Mit der Fähre von Buenos Aires nach Colonia

Grundsätzlich ist es natürlich möglich von Buenos Aires nach Colonia del Sacramento den Landweg zu nehmen. Wir haben uns jedoch für die Fähre und somit für den deutlich bequemeren und schnelleren Weg entschieden. Es gibt drei Fährunternehmen, die diese Strecke anbieten, so da wären Buquebus, Seacat und Colonia Express. Letztere ist mit Abstand die günstigste Variante, aus Erfahrungen von Freunden jedoch nicht unbedingt zu empfehlen. Colonia Express hat nur kleine und alte Fähren, die noch dazu häufig gnadenlos überbucht werden. Die Wahrscheinlichkeit auf der Überfahrt Seekrank zu werden beträgt annähernd 100%. Auch ist Colonia Express nicht sehr zuverlässig. Ganze Verbindungen werden für mehrere Tage oder gar Wochen gestrichen, weil die eingesetzten Boote nicht mehr fit genug sind und vorübergehend aus dem Verkehr gezogen werden müssen. Unser Tipp: Finger weg von Colonia Express!

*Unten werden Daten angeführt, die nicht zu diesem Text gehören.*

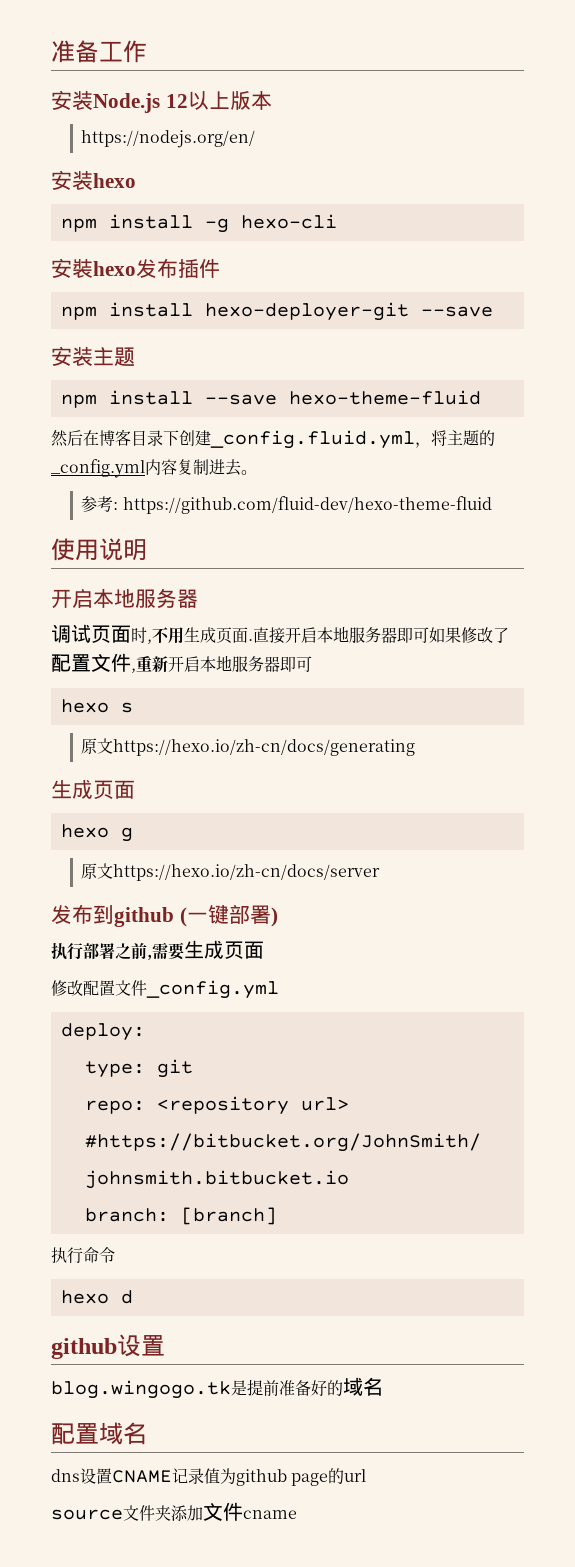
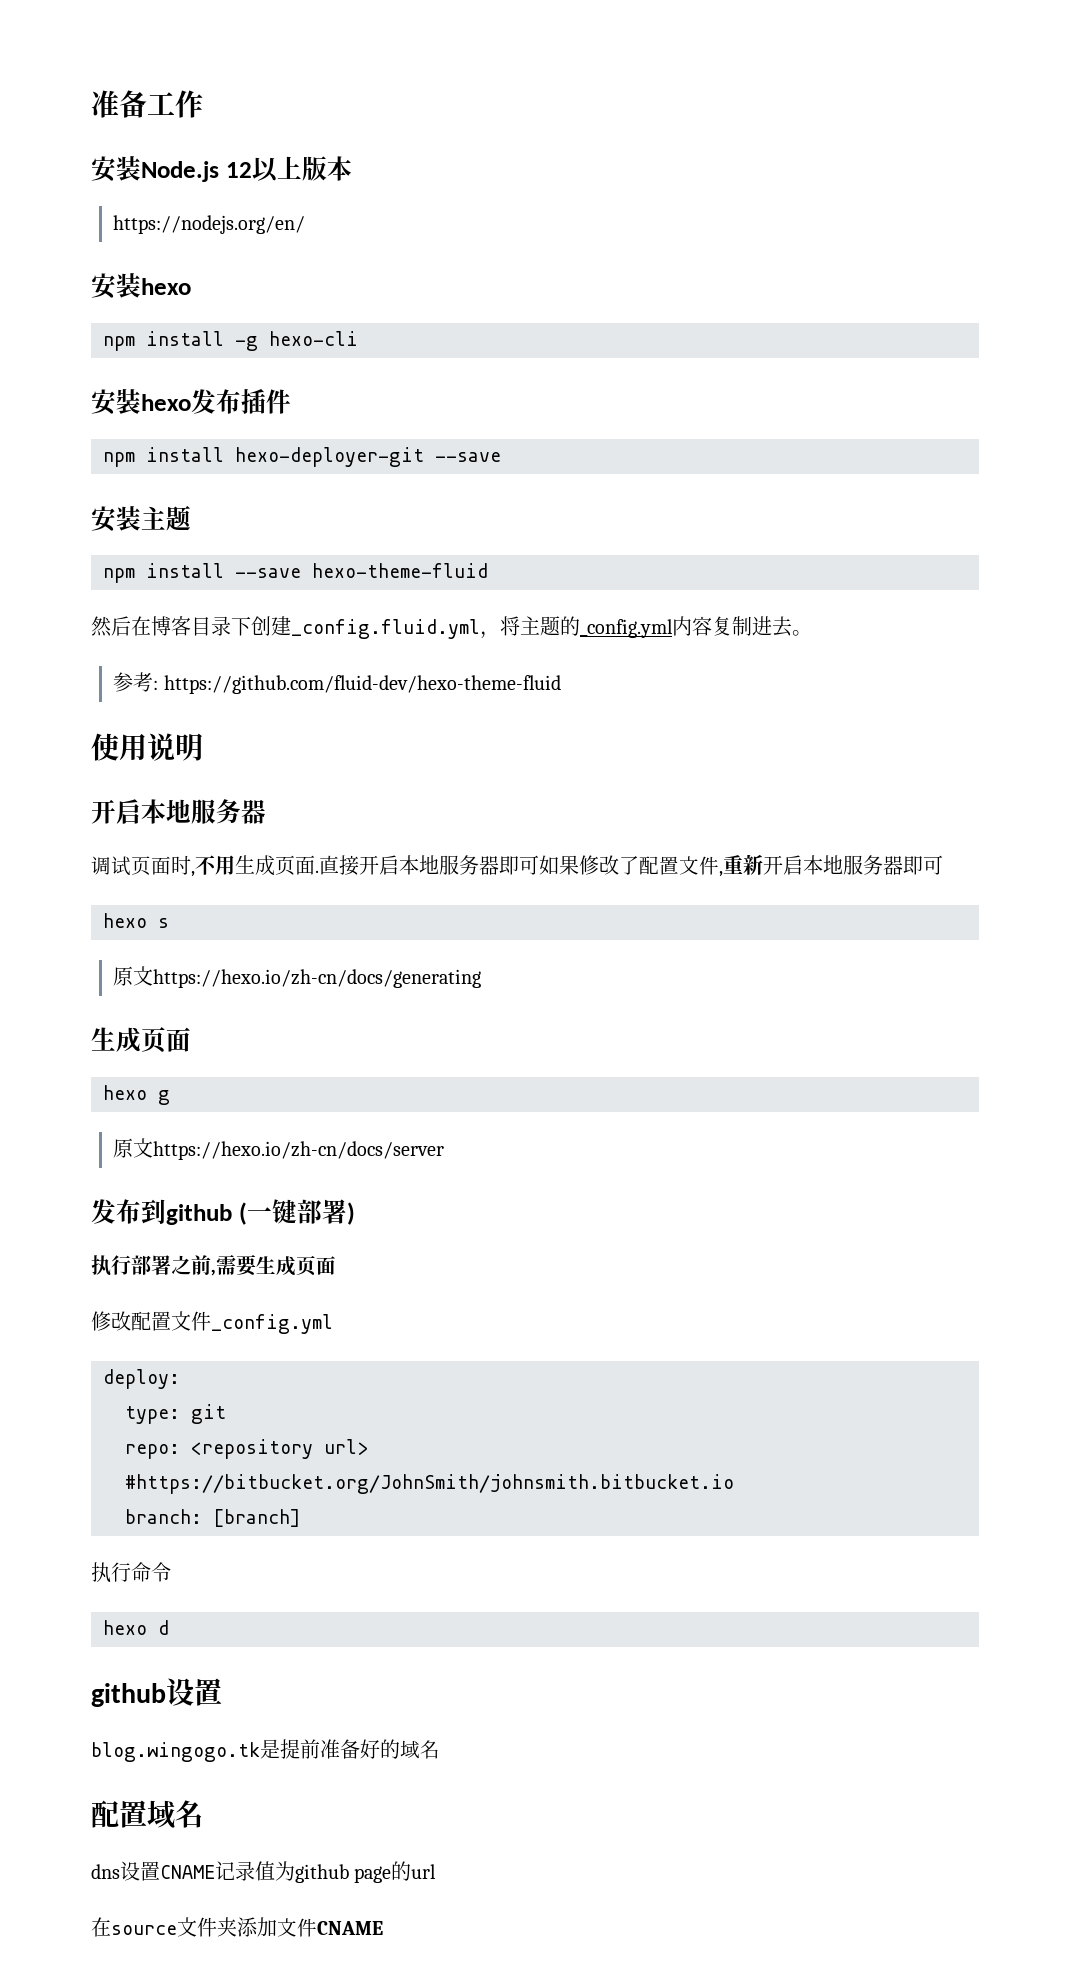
(367, 1475) none -> [91,1917,111,1937] 在
[243,1510,297,1519] cname -> [317,1921,383,1935] CNAME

Zu Seacat können wir nicht viel sagen. Wenn man Pech hat, ist man dort wohl auch in einer kleinen Schüssel unterwegs.

Der Premiumanbieter ist definitiv Buquebus und dafür haben auch wir uns entschieden. Im Besitz der Firma befinden sich zehn verschiedene Fähren. Wir nahmen die schnelle Montagsmittagsfähre um 12:30 Uhr und sind mit der Silvia Ana L. übergesetzt. Diese hat Platz für 1.200 Passagiere und rund 240 Autos. Für unsere Tickets der Klasse Turista haben wir für die einfache Fahrt 1.100 Uruguayische Pesos pro Person bezahlt. Trotz Hochsaison (Anfang Januar) konnten wir unsere Tickets problemlos nur zwei Tage im Voraus direkt über die Internetseite von Buquebus buchen.

Buquebus hat im Nordosten von Buenos Aires im Stadtteil Puerto Madero ein eigenes äußerst modernes Fährterminal. Der Hafen selbst nennt sich Dársena Norte. Im Terminal erfolgen dann auch der Check-In und die Gepäckaufgabe. Alles analog zu einer Flugreise. Anschließend geht es durch eine kleine Sicherheitskontrolle zum Grenzübergang, bestehend aus zahlreichen parallel angeordneten Schaltern. In jedem Schalter sitzen zwei Grenzbeamte. Der erste – ein Argentinier – übernimmt die Ausreiseformalitäten. Nachdem er den Ausreisestempel in den Reisepass gedrückt hat, reicht er die Dokumente an seinen Kollegen aus Uruguay weiter, der direkt neben ihm sitzt. Dieser versieht den Reisepass mit dem offiziellen Einreisestempel und gibt ihn zurück. Gesamtdauer: 30 Sekunden.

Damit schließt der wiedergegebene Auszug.